Nuclear Denial

Radioactive contamination–of our planet, fellow species, our own bodies and future generations–is the single greatest risk to our well-being today. We can’t see it, feel it or smell it. Few people have the equipment to measure it. What is measured is often kept secret from the public. But it is there. It scares us, but we don’t talk about it. And so the problem grows.

As early as December 1951, the Atomic Energy Commission was warned by its own consultants that “cancer is a significant industrial hazard of the atomic energy business.” Numerous studies have confirmed this over the years.

Even after disasters as great as Chernobyl, Three Mile Island and now Fukishima, as well as many lesser known nuclear accidents on land and sea, reliable information is hard to find. Fortunately, through the Internet we now have access to reports, blogs and media accounts from many countries and organizations. With a little amount of effort, we can educate ourselves.

High incidence of breast cancer and birth defects have been linked to neighboring nuclear reactors. Connections between cancers, coronary heart disease, and excessive medical x-rays are well established. Now we use diagnostic scanning procedures that emit unbelievably high levels of radiation. Even medical practitioners are often unaware of the severity of the problem, in part because they lack radiation monitoring equipment themselves. And the problem does not affect only those who are exposed to radiation – genetic damage to DNA can cause increasing health problems and learning disorders in the descendants of those originally exposed.

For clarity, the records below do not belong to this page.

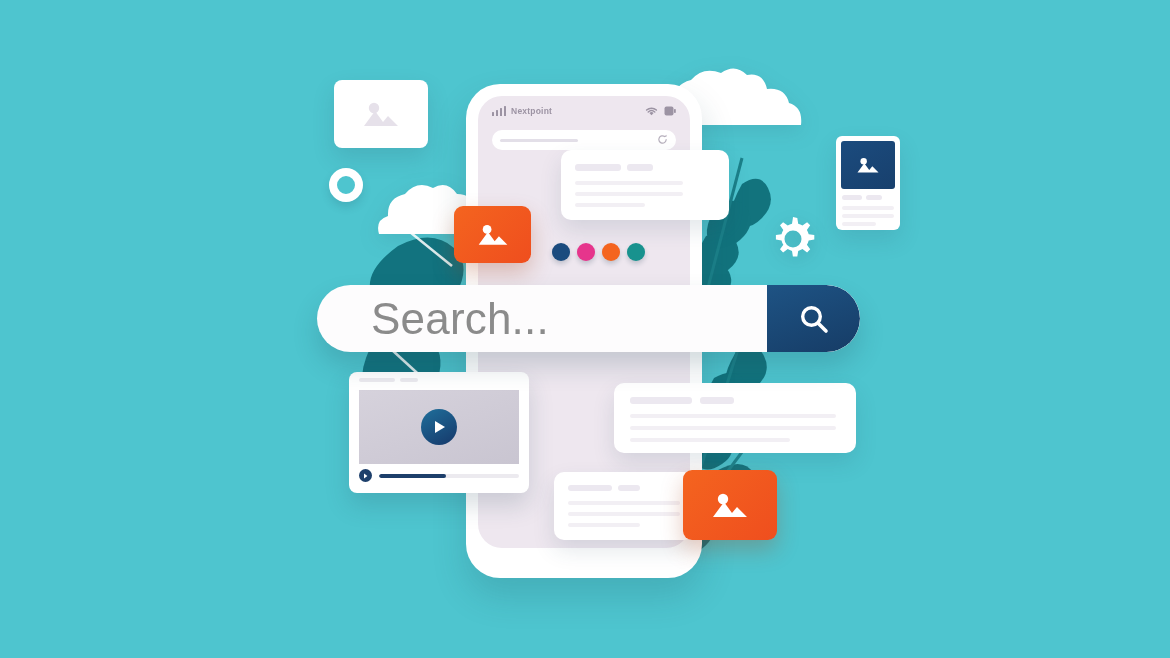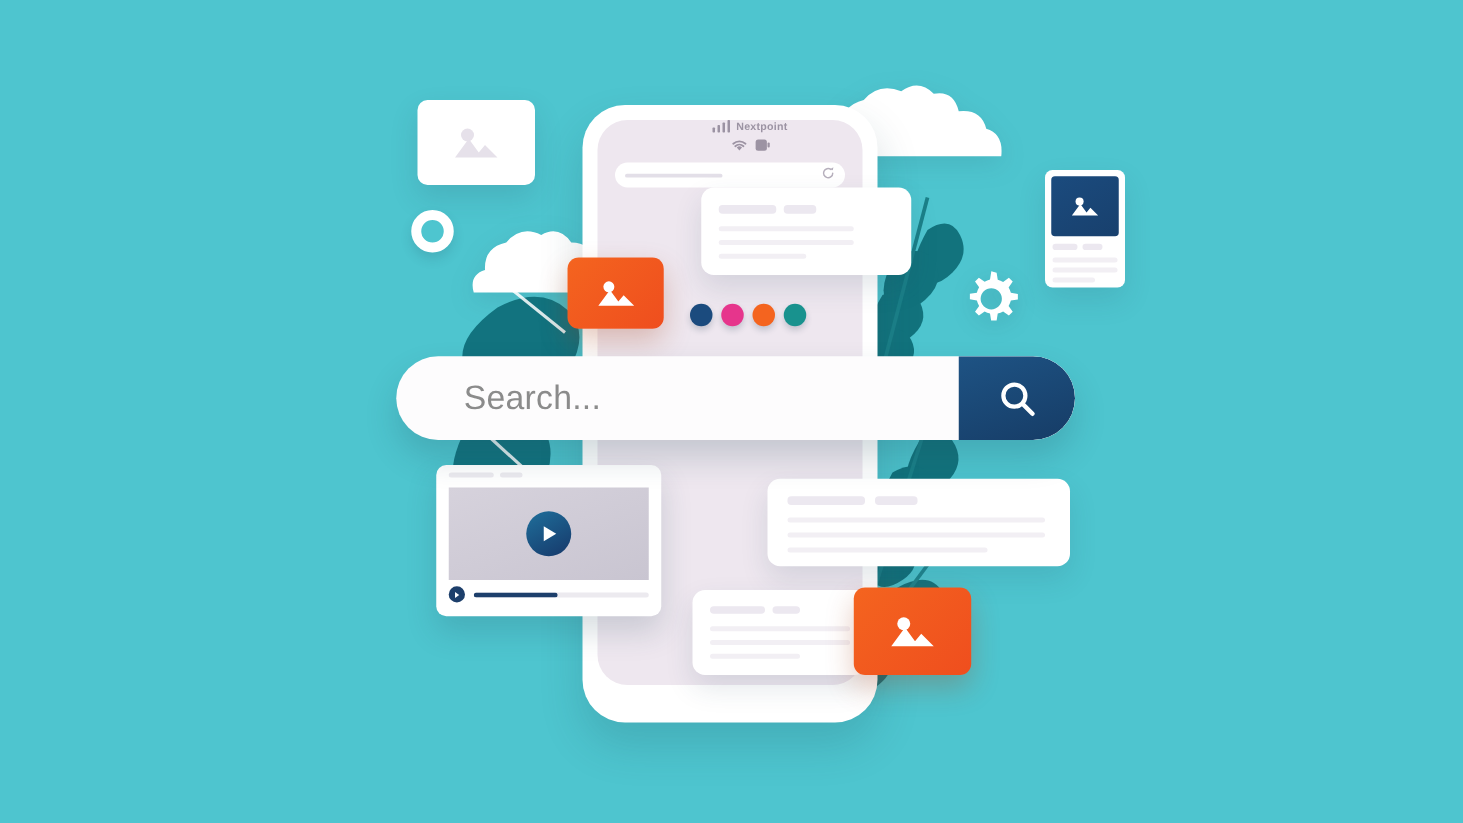--- a/index.html
+++ b/index.html
@@ -25,9 +25,9 @@
     background:#eee7ef;border-radius:24px;overflow:hidden;
   }
   .status-bar{
-    position:absolute;left:16px;top:0;width:100%;height:30px;
+    position:absolute;left:0;top:0;width:100%;height:30px;
     display:flex;align-items:center;justify-content:space-between;
-    padding:0 14px;box-sizing:border-box;flex-direction:column;
+    padding:0 14px;box-sizing:border-box;
   }
   .status-left{display:flex;align-items:center;gap:5px;}
   .carrier{font-size:8.5px;font-weight:bold;color:#9c93a3;letter-spacing:.2px;}

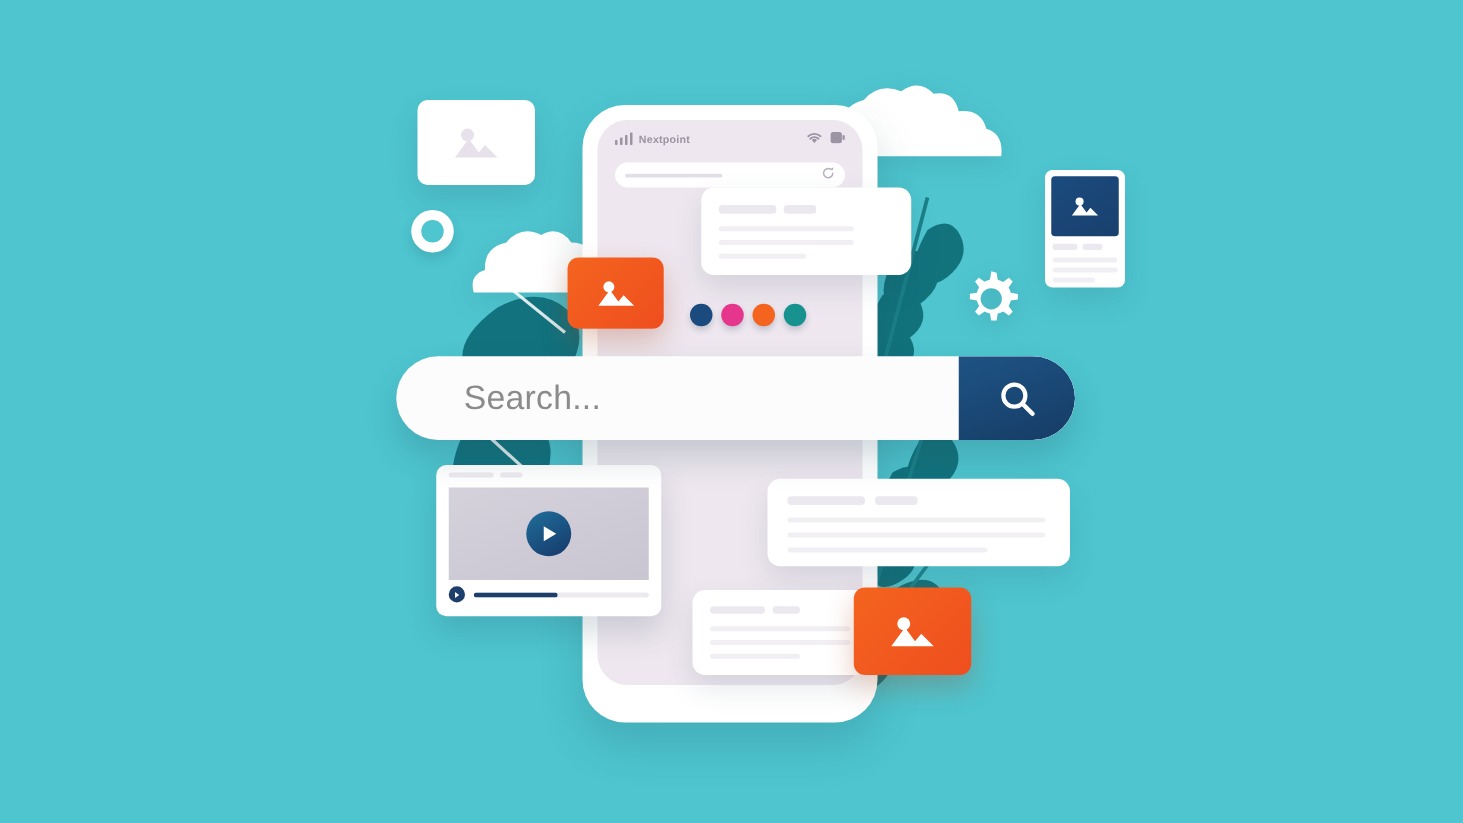--- a/index.html
+++ b/index.html
@@ -67,7 +67,7 @@
     display:flex;align-items:center;overflow:hidden;
   }
   .search-text{
-    flex:1;padding-left:54px;font-size:27px;color:#8b8b8b;letter-spacing:.2px;
+    flex:1;padding-left:54px;font-size:44px;color:#8b8b8b;letter-spacing:.2px;
     font-family:"Liberation Sans", sans-serif;
   }
   .search-btn{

“We live on a recycling earth. You can’t put poison into a recycling earth. We’re damaging the seed… that’s a death process. We’re seeing it crop up as breast cancer, mentally retarded and hyperkinetic kids. We’re seeing it crop up as infertility, and we’re seeing animal species destroyed.
But we don’t seem to have quite said ‘yes, that’s us. That’s our planet, that’s what we did, and let’s stop it.”
 
 Dr. Rosalie Bertell 
 Breast Cancer Conference, Austin TX, February 1994

“If you want to talk about compensation for damage done… for health care costs that have accrued, let’s try plutonium, lets try the nuclear industry, lets try the Federal Atomic Energy Commission, let’s get to the real targets. 

But no, we engage in these self-deceptive subterfuges, thinking that if we slap “No Smoking” signs on every flat surface… that somehow we have had a major impact on environmental quality.”

Ward Churchill
“Genocide”, Public Access TV, 3/26/00, Austin, TX.

The most severely affected sectors of the U.S. population–atomic miners, workers and veterans–have to compete for meager benefits only made available by the government late in the game, after many of those affected had already died. Often the criteria for diagnosis and assistance limits many from getting the help they need.

Why Isn’t This a Serious Part of Our National Dialogue?

  • County by county data exists for risk of thyroid cancer from nuclear bomb testing. Winds carried fallout across the nation and beyond. But the Dept. of Health & Human Services stalled for years on sending this report to Congress. Now we need the data on Fukishima fallout which almost immediately was impacting fruit on the west coast and Pacific seafood. We need accurate information to discuss with our doctors our own level of risk and how it may affect our children.
  • 80% of breast cancer is environmentally caused and therefore preventable, but we usually hear more about diet, smoking and family history than the nuclear and other toxic industries.
  • Medical experiments were deliberately and secretly conducted on the most vulnerable members of our society—school children, remote Native communities, mental patients, prisoners, soldiers and sailors. We need to know what is being done to help them now.
  • Transportation of nuclear ores, metals, fuels, weapons and wastes has resulted in numerous accidents and near-misses. Cleanup efforts are still moving these materials around like a national shell game, potentially raising the danger exponentially. Do you know where the routes are?
  • Depleted Uranium (DU) munitions are known to cause disease in exposed U.S. veterans and civilian populations, and serious birth defects in their children. BIrth defects in Falujah, Iraq, are now found in 14% of their children. Why does the U.S. continue to contaminate nation after nation, as well as veterans, bases and firing ranges at home?
  • U.S. nuclear powered space stations and mining colonies on the Moon and Mars will begin a whole new era of nuclear waste production within the next decade. U.S. Star Wars plans are nuclear capable. How will U.S. dominance of space-based resources affect global peace?
  • For over sixty years the U.S. government contaminated all of North America, South Pacific islands, and much of the world’s oceans with radiation. Why isn’t our nuclear policy an important part of the national political debate?

Like an alcoholic family–where emotional survival is maintained by an unspoken agreement not to discuss the disease openly–we are living in a condition of nuclear denial.